BEGIN RECORDS PROVIDED

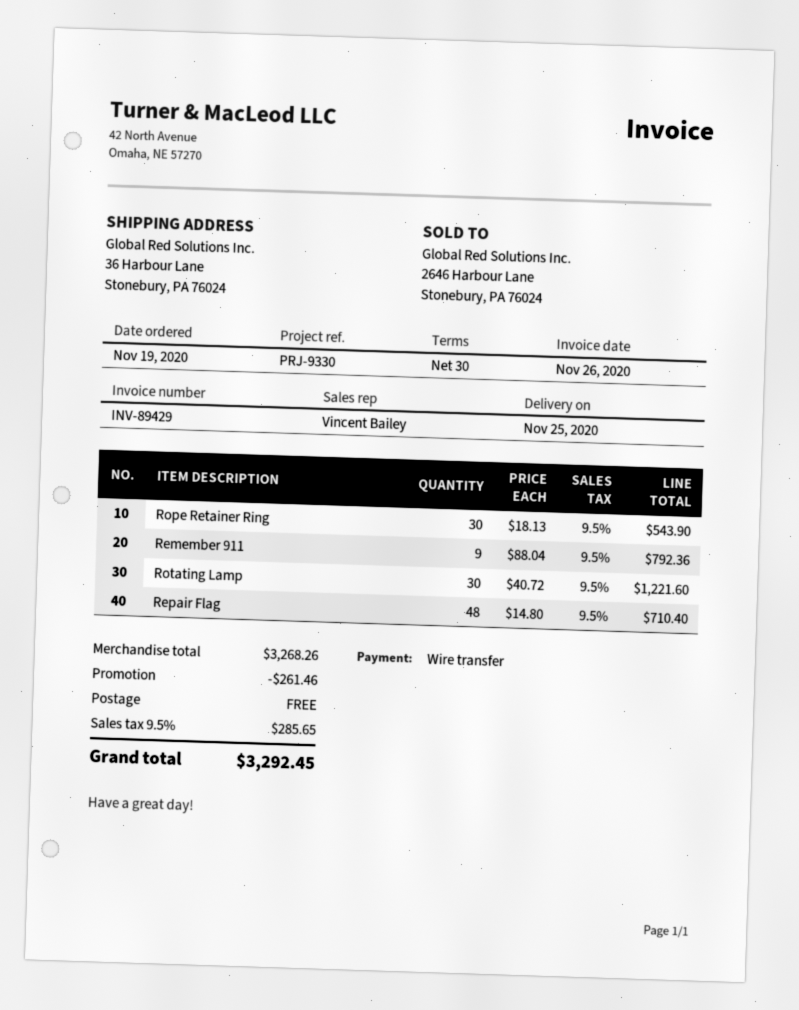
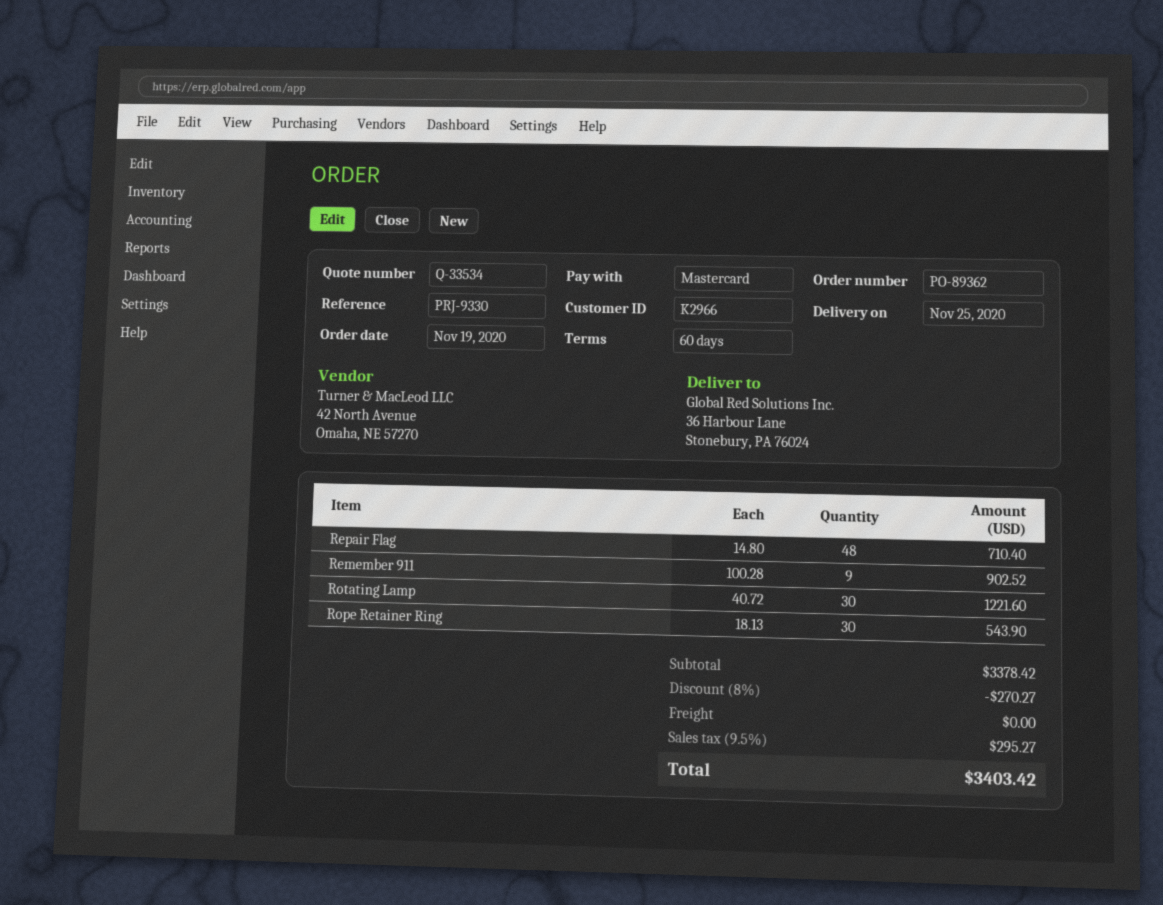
payment terms: 30 days -> 60 days
payment method: bank transfer -> Mastercard
Remember 911: 9 x 88.04 = 792.36 -> 9 x 100.28 = 902.52
subtotal: 3268.26 -> 3378.42
discount: 261.46 -> 270.27
tax: 9.5% = 285.65 -> 9.5% = 295.27
total: 3292.45 -> 3403.42

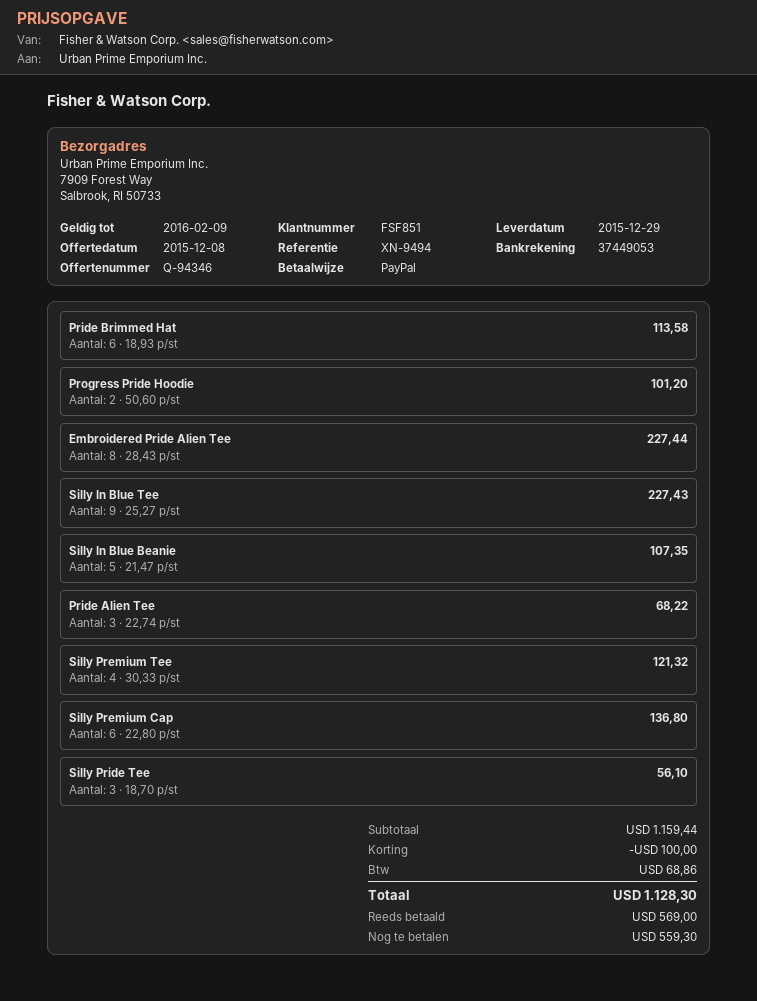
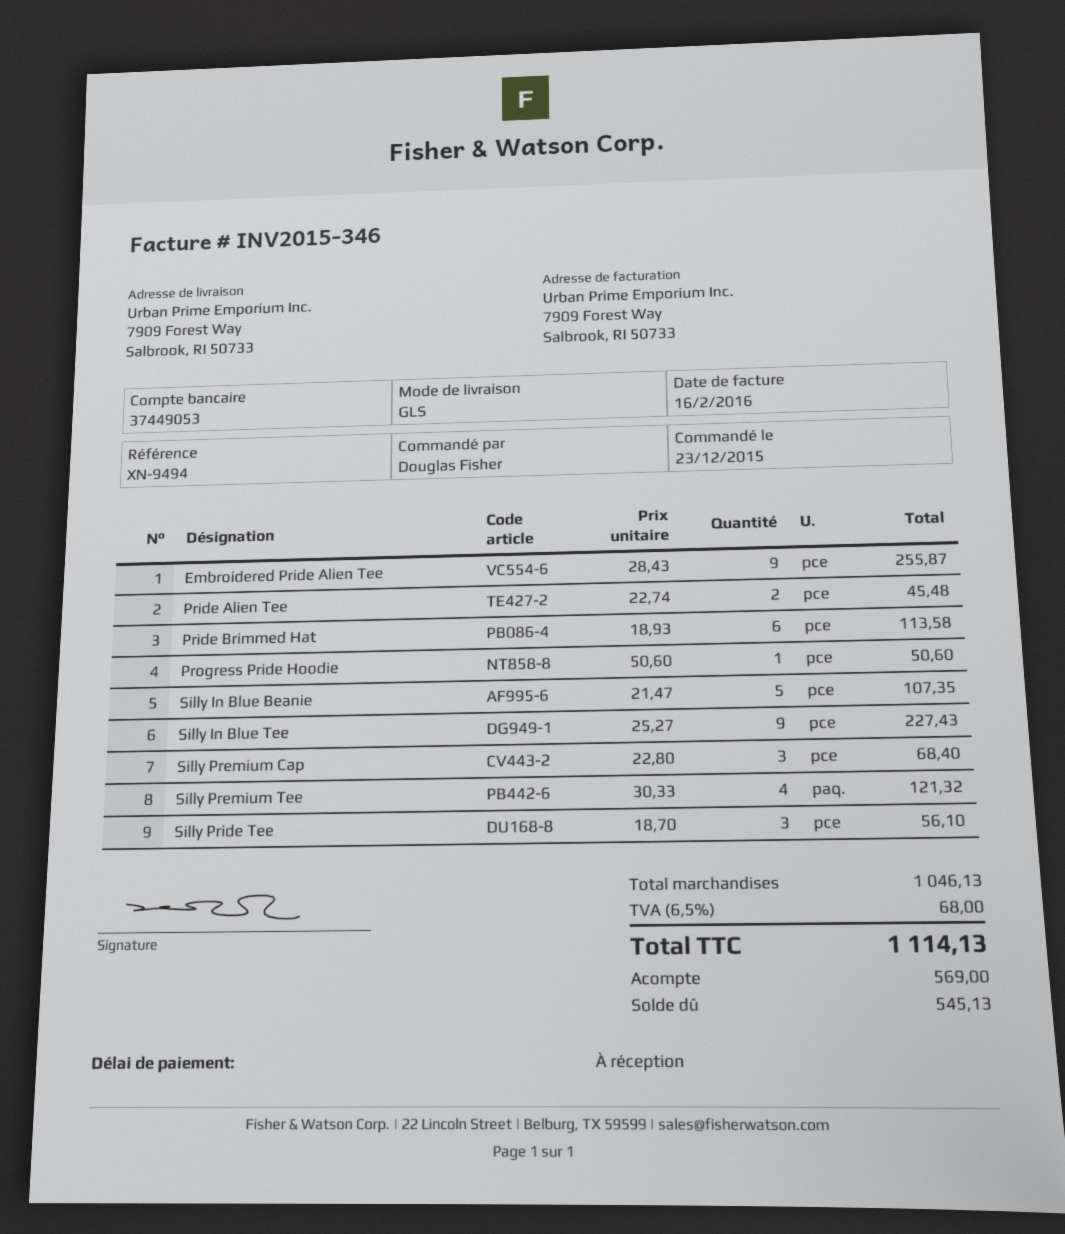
Progress Pride Hoodie: 2 x 50.60 = 101.20 -> 1 x 50.60 = 50.60
Embroidered Pride Alien Tee: 8 x 28.43 = 227.44 -> 9 x 28.43 = 255.87
Pride Alien Tee: 3 x 22.74 = 68.22 -> 2 x 22.74 = 45.48
Silly Premium Cap: 6 x 22.80 = 136.80 -> 3 x 22.80 = 68.40
subtotal: 1159.44 -> 1046.13
discount: 100.00 -> none
tax: 68.86 -> 68.00
total: 1128.30 -> 1114.13
balance: 559.30 -> 545.13

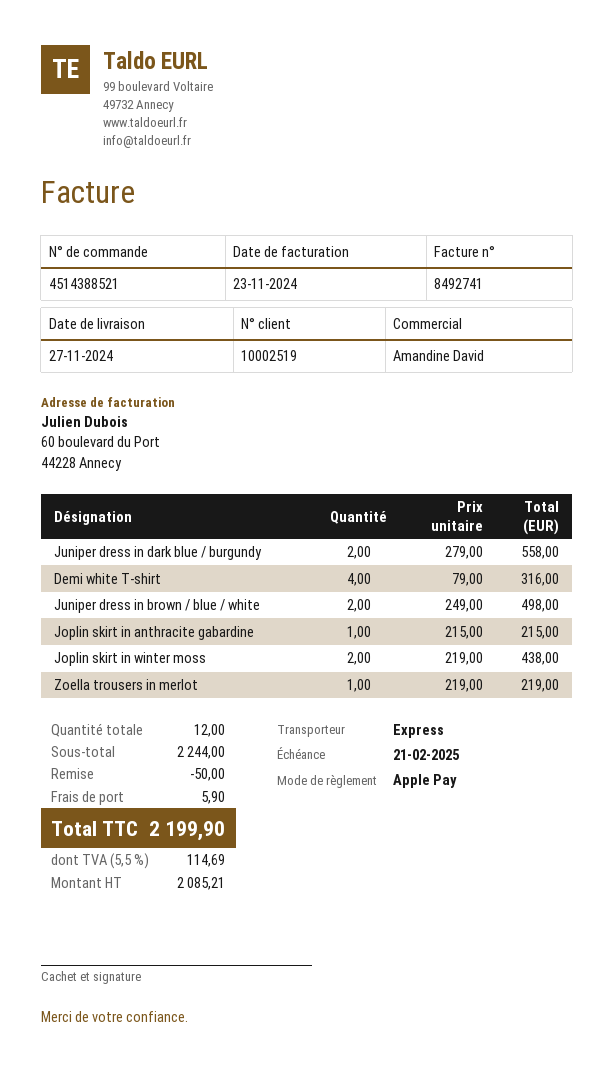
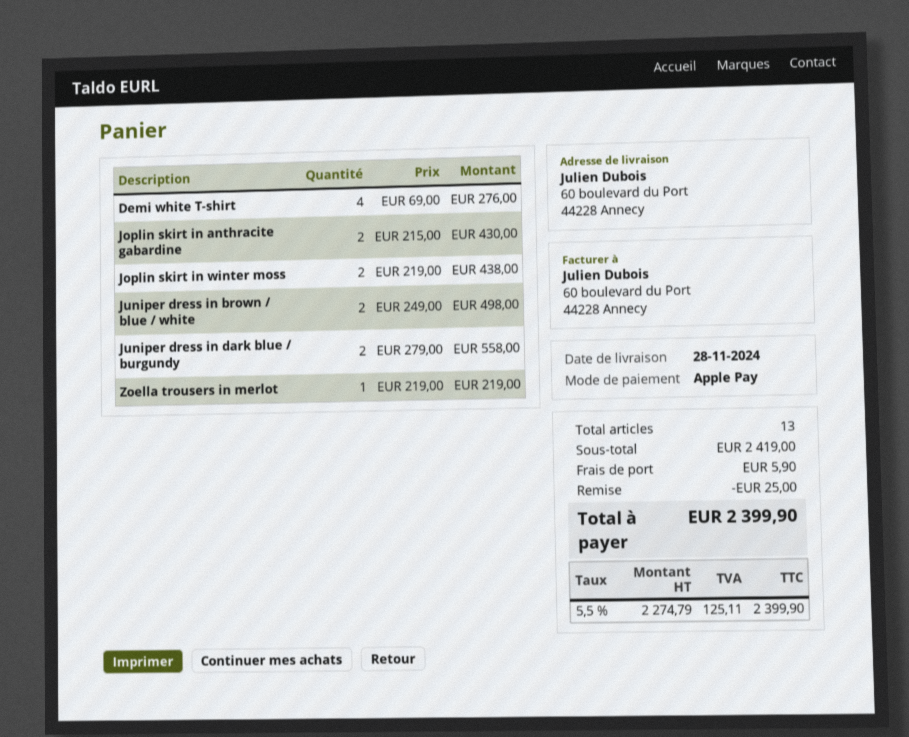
delivery date: 2024-11-27 -> 2024-11-28
Demi white T-shirt: 4 x 79.00 = 316.00 -> 4 x 69.00 = 276.00
Joplin skirt in anthracite gabardine: 1 x 215.00 = 215.00 -> 2 x 215.00 = 430.00
total quantity: 12 -> 13
subtotal: 2244.00 -> 2419.00
discount: 50.00 -> 25.00
net: 2085.21 -> 2274.79
tax: 5.5% = 114.69 -> 5.5% = 125.11
total: 2199.90 -> 2399.90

END RECORDS PROVIDED

■ YOUR INSTRUCTIONS ■
Could the data above be copied out exactly, with no pictures kept?

■ WORKED SOLUTION ■
payment terms: 30 days -> 60 days
payment method: bank transfer -> Mastercard
Remember 911: 9 x 88.04 = 792.36 -> 9 x 100.28 = 902.52
subtotal: 3268.26 -> 3378.42
discount: 261.46 -> 270.27
tax: 9.5% = 285.65 -> 9.5% = 295.27
total: 3292.45 -> 3403.42

Progress Pride Hoodie: 2 x 50.60 = 101.20 -> 1 x 50.60 = 50.60
Embroidered Pride Alien Tee: 8 x 28.43 = 227.44 -> 9 x 28.43 = 255.87
Pride Alien Tee: 3 x 22.74 = 68.22 -> 2 x 22.74 = 45.48
Silly Premium Cap: 6 x 22.80 = 136.80 -> 3 x 22.80 = 68.40
subtotal: 1159.44 -> 1046.13
discount: 100.00 -> none
tax: 68.86 -> 68.00
total: 1128.30 -> 1114.13
balance: 559.30 -> 545.13

delivery date: 2024-11-27 -> 2024-11-28
Demi white T-shirt: 4 x 79.00 = 316.00 -> 4 x 69.00 = 276.00
Joplin skirt in anthracite gabardine: 1 x 215.00 = 215.00 -> 2 x 215.00 = 430.00
total quantity: 12 -> 13
subtotal: 2244.00 -> 2419.00
discount: 50.00 -> 25.00
net: 2085.21 -> 2274.79
tax: 5.5% = 114.69 -> 5.5% = 125.11
total: 2199.90 -> 2399.90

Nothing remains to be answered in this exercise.